Directions
Could you please retype all of the records exactly, skipping any pictures?

[Stored data entries]

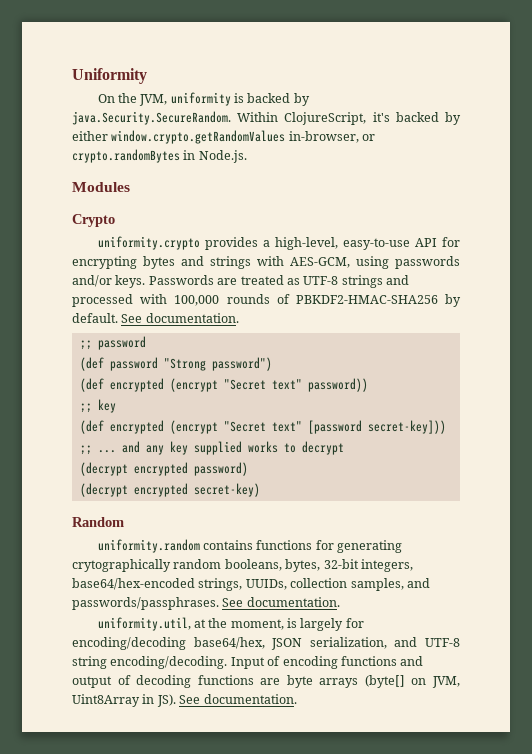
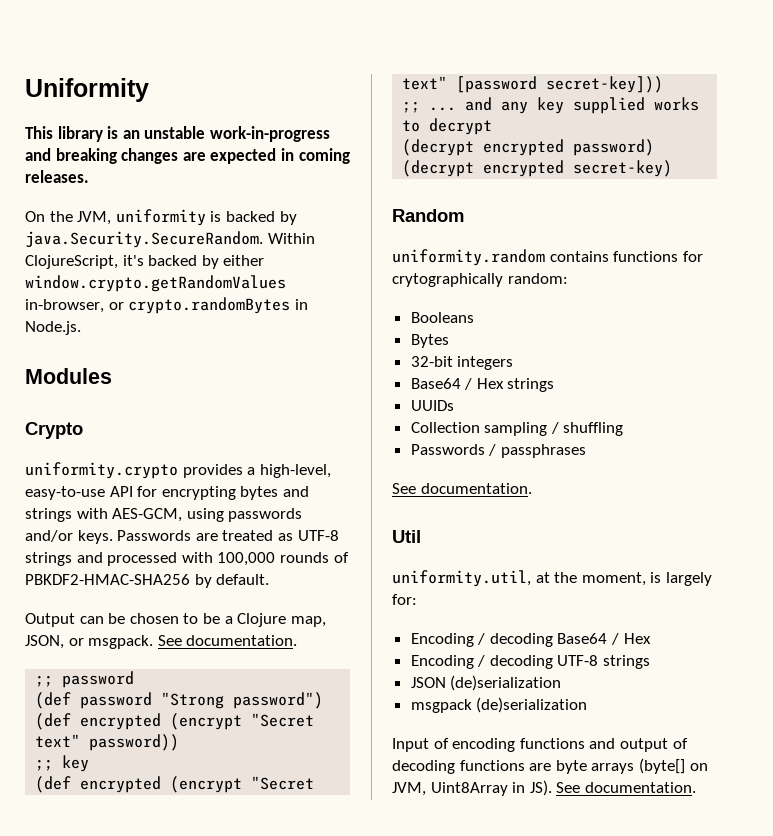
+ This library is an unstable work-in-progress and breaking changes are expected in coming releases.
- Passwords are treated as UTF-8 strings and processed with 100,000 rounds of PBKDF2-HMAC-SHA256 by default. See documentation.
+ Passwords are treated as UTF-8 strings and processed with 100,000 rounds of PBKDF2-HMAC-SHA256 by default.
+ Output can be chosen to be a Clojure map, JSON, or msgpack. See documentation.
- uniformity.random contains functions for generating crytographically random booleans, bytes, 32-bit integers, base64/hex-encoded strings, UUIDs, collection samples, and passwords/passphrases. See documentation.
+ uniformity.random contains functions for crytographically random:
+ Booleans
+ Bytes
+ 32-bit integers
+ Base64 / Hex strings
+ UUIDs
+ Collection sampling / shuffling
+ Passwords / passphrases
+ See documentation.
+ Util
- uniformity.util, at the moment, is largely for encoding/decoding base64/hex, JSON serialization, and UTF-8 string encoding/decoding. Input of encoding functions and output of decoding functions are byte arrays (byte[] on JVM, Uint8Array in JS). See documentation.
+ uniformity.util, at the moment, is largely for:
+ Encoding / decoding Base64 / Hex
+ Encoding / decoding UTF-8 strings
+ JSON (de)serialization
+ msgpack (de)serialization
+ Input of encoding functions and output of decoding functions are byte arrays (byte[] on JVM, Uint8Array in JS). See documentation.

Answer to the exercise
+ This library is an unstable work-in-progress and breaking changes are expected in coming releases.
- Passwords are treated as UTF-8 strings and processed with 100,000 rounds of PBKDF2-HMAC-SHA256 by default. See documentation.
+ Passwords are treated as UTF-8 strings and processed with 100,000 rounds of PBKDF2-HMAC-SHA256 by default.
+ Output can be chosen to be a Clojure map, JSON, or msgpack. See documentation.
- uniformity.random contains functions for generating crytographically random booleans, bytes, 32-bit integers, base64/hex-encoded strings, UUIDs, collection samples, and passwords/passphrases. See documentation.
+ uniformity.random contains functions for crytographically random:
+ Booleans
+ Bytes
+ 32-bit integers
+ Base64 / Hex strings
+ UUIDs
+ Collection sampling / shuffling
+ Passwords / passphrases
+ See documentation.
+ Util
- uniformity.util, at the moment, is largely for encoding/decoding base64/hex, JSON serialization, and UTF-8 string encoding/decoding. Input of encoding functions and output of decoding functions are byte arrays (byte[] on JVM, Uint8Array in JS). See documentation.
+ uniformity.util, at the moment, is largely for:
+ Encoding / decoding Base64 / Hex
+ Encoding / decoding UTF-8 strings
+ JSON (de)serialization
+ msgpack (de)serialization
+ Input of encoding functions and output of decoding functions are byte arrays (byte[] on JVM, Uint8Array in JS). See documentation.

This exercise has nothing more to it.